Um ou dois andares acima do Vovô mora o Alemão. Sozinho, meia idade, calvície avançada, magro, passa os dias trabalhando em um notebook na varanda. Senta-se em uma espreguiçadeira e fica muitas horas naquele computador. Gosto de imaginar que ele fica jogando o popular game “Transferência Ilegal de Fundos para o Exterior”, mas na verdade não sei o que o bicho fica fazendo. Faz seus lanches lá mesmo e toma jarras enormes de suco (?). Às vezes aparecem alguns amigos e jogam sinuca na mesa que existe no meio da sala. Nada muito barulhento fora algumas cantorias que não entendo, provocadas pelos Schnaps.

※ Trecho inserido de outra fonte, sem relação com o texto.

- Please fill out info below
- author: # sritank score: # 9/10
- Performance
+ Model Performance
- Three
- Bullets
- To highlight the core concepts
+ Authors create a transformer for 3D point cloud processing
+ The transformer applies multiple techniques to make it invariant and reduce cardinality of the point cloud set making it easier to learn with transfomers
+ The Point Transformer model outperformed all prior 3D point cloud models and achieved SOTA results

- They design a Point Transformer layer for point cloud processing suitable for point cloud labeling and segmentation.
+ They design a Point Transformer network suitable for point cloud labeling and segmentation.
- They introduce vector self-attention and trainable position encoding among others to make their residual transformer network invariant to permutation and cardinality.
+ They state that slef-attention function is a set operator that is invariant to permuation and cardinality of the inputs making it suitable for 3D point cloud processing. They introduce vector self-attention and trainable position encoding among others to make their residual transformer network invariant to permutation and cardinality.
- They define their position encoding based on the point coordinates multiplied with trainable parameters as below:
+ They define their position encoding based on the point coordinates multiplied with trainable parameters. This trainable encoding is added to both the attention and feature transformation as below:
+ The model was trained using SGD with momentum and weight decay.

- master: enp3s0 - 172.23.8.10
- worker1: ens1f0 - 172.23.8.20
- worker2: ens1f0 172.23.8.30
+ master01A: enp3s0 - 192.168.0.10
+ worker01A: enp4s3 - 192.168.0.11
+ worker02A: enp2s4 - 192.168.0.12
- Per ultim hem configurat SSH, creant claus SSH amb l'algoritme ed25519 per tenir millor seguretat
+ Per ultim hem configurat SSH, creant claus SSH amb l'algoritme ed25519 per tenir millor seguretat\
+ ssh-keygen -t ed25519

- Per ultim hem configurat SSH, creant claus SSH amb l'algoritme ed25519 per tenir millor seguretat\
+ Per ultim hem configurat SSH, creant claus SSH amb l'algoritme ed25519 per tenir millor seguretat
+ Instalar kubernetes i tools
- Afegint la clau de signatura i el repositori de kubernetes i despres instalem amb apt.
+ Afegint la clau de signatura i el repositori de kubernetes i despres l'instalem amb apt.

Na coluna da esquerda o Comandante, sexto ou sétimo andar. Na verdade a moradia deve ser da, digamos, amiga do Comandante, já que ele aparece de vez em quando. Sessentão, elegante, grisalho nos cabelos e no bigode bem tratado. Quando ele está, o casal aparece na varanda para fumar, coisa que ela nunca faz sozinha, limitando-se a cuidar das plantas. Fumam, conversam, às vezes vão para dentro e voltam para fumar após algum tempo. O mal educado joga a bituca para baixo, acreditam? E ai ele parte, ficando dias sem aparecer, às vezes semanas.
Acima do Comandante a Sharon. Loira, aparentemente jovem, vem à varanda para fumar. Deve ser patrulhada pelos outros moradores, que não querem aquele mau cheiro lá dentro. O apelido deve-se a um certo exibicionismo, levando minha mulher a ficar de olho em mim para ver se eu não fico de olho nela (na Sharon). Bobagem. São todos muito altos na casa dela, quando fazem alguma reunião familiar é que dá para perceber.
Notei só uma ofensa: "não sei o que o BICHO fica fazendo" (?!?). Bem escrito. Ainda bem que Vc não é meu vizinho!